Agora, numa corrida contra o tempo, a luta pela descarbonização que pressupõe a substituição das energias fósseis, chamadas sujas, pelas limpas como as obtidas pelo vento e pelo sol, surgem os carros eléctricos e mesmo o pequeno Portugal já entrou no princípio da substituição. No entanto, não será tão cedo que a humanidade se descarbonize. Porém, quanto mais os países desenvolvidos diminuírem as emissões de carbono mais empresas virão para África transferir fábricas de veículos a gasolina, gasóleo ou metanol para África. Seria bom que nos contratos figurasse a reconversão para energias limpas, de forma faseada e com formação de pessoal local.
Como disse o filósofo Aristóteles, o homem é um animal político. E nestas coisas de clima manda a política que visa o lucro imediato, oculta da poluição a fórmula 1, o lixo espacial de que poucas vezes se fala e a cadeia alimentar pois as fezes do gado das grandes fazendas, para além dos combustíveis para as máquinas, são uma fábrica de carbono pelas fezes dos animais.

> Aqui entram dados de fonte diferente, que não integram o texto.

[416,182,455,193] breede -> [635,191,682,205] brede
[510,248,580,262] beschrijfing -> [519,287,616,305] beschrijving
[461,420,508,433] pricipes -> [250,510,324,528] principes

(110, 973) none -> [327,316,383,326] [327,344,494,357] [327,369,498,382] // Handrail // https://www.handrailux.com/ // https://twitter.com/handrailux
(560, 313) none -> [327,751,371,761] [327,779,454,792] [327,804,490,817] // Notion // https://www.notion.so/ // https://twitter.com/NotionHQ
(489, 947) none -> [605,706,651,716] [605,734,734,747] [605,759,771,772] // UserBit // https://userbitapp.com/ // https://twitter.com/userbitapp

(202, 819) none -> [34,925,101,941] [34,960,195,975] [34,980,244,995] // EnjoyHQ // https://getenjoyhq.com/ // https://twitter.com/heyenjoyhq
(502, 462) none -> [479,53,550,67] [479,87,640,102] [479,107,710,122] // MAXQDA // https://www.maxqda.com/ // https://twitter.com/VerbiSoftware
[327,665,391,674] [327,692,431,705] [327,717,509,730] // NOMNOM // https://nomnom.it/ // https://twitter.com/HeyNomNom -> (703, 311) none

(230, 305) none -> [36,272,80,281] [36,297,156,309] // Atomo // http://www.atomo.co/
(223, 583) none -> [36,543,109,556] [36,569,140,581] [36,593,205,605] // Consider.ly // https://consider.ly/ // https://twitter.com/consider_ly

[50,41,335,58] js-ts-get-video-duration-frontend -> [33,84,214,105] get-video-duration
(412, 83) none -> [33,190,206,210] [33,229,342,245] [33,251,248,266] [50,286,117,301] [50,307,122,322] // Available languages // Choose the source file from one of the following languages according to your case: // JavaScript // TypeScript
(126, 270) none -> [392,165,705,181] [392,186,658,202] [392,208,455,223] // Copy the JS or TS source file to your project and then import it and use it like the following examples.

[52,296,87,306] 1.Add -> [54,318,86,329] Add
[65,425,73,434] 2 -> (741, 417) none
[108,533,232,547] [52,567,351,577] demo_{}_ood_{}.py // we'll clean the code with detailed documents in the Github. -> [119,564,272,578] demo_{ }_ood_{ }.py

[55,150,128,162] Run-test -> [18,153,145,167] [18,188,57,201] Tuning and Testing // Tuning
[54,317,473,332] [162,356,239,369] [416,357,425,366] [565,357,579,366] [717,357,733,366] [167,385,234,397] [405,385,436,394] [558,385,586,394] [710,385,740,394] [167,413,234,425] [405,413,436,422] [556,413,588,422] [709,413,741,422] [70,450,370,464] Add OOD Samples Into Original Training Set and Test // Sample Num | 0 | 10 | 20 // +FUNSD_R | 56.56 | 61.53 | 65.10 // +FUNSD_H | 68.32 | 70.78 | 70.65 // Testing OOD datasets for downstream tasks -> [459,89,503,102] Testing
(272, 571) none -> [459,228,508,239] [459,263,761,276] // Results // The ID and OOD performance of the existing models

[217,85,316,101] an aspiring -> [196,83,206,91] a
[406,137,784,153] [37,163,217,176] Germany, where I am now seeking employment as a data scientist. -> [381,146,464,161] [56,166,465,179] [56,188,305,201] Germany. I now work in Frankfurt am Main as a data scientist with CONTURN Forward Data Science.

Daí que alguns ambientalistas, para dar o exemplo, abandonaram a carne da sua dieta alimentar. Quer dizer, adeus churrascos, será? Uma coisa é certa, não será possível voltar ao antes de. Foram milhões de anos até o nosso córtex cerebral chegar a este estado de inventar inteligência artificial, vendo-se ao espelho, sem saber o lado de lá do espelho que é o depois da vida que quando acabar não poderá ser contada por já não haver história. O homem para inventar foi atacando a mãe de todos nós que é a natureza e parece que nunca conseguirá inventar outra. O Bloco de Esquerda, partido político português tem uma palavra de ordem interessante no que concerne ao clima: “não há planeta B.”